The fires were stoked by near-record warm temperatures that have affected central Chile in recent weeks, with temperatures up to 42.9 degrees Celsius (109°F). The accompanying lack of rainfall has created extreme drought and very dangerous fire conditions. These conditions came on top of the Central Chile megadrought that began in 2010 — the region’s longest drought in at least 1,000 years. This drought has brought precipitation 25-45% below average, lowering reservoirs and causing tensions and social unrest over water availability.

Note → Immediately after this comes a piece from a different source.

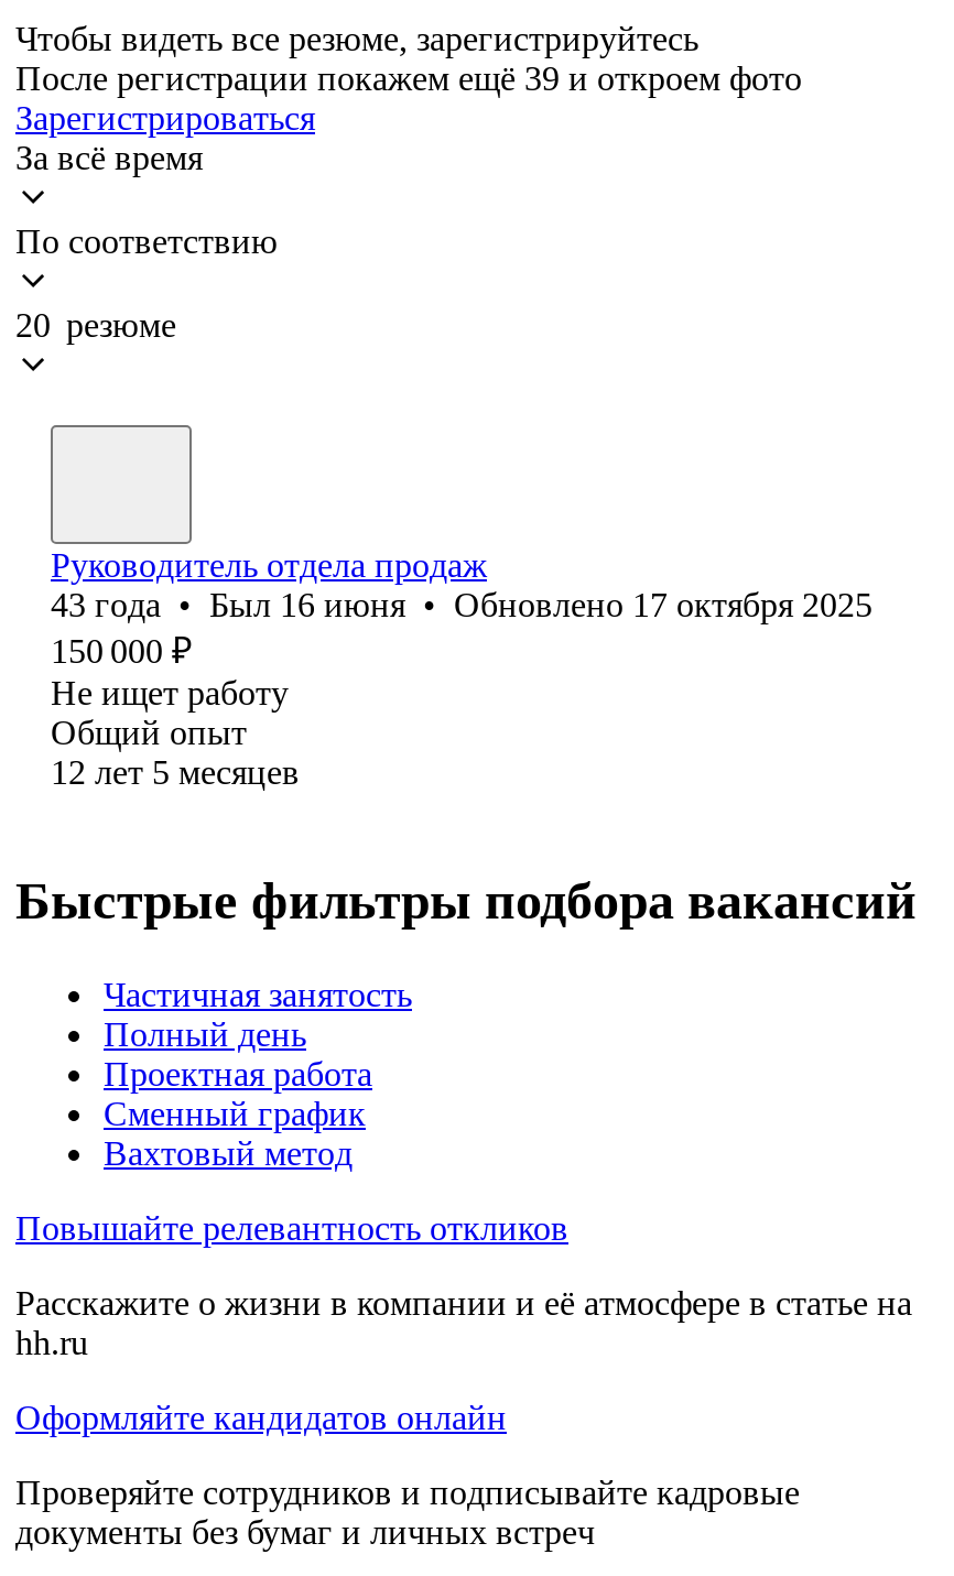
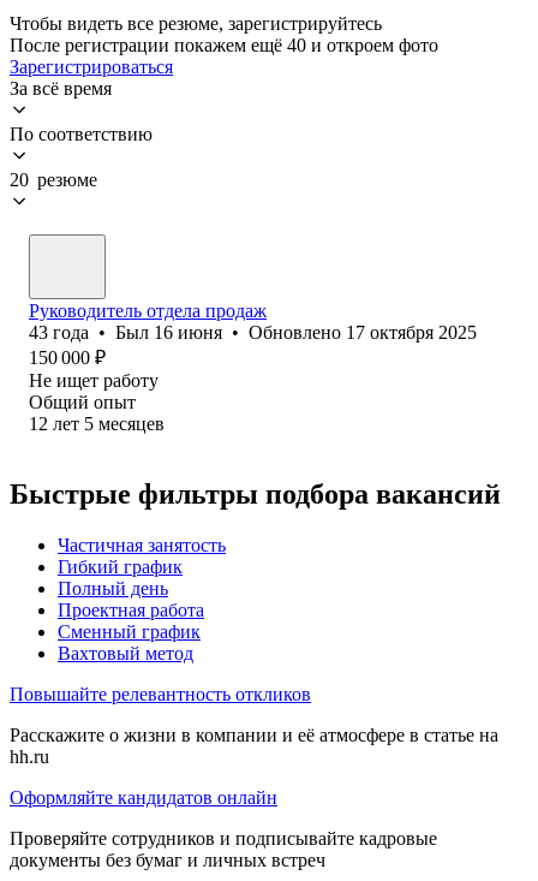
[15,59,802,97] После регистрации покажем ещё 39 и откроем фото -> [10,35,438,55] После регистрации покажем ещё 40 и откроем фото
none -> [58,556,183,577] Гибкий график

The fires ravaged the Jardín Botánico Nacional de Viña del Mar, a famed 117-year-old botanical garden that served as a refuge to more than 1,300 plant species, some of which were endangered or extinct in the wild. Only 2% of the 1.5-square-mile reserve escaped the flames, and a staff member and three family members living in the garden lost their lives. Miraculously, some of the surviving plants included Ginkgo biloba trees from the park’s “Garden of Peace,” which is made up of plants that survived the atomic bomb in Hiroshima, Japan.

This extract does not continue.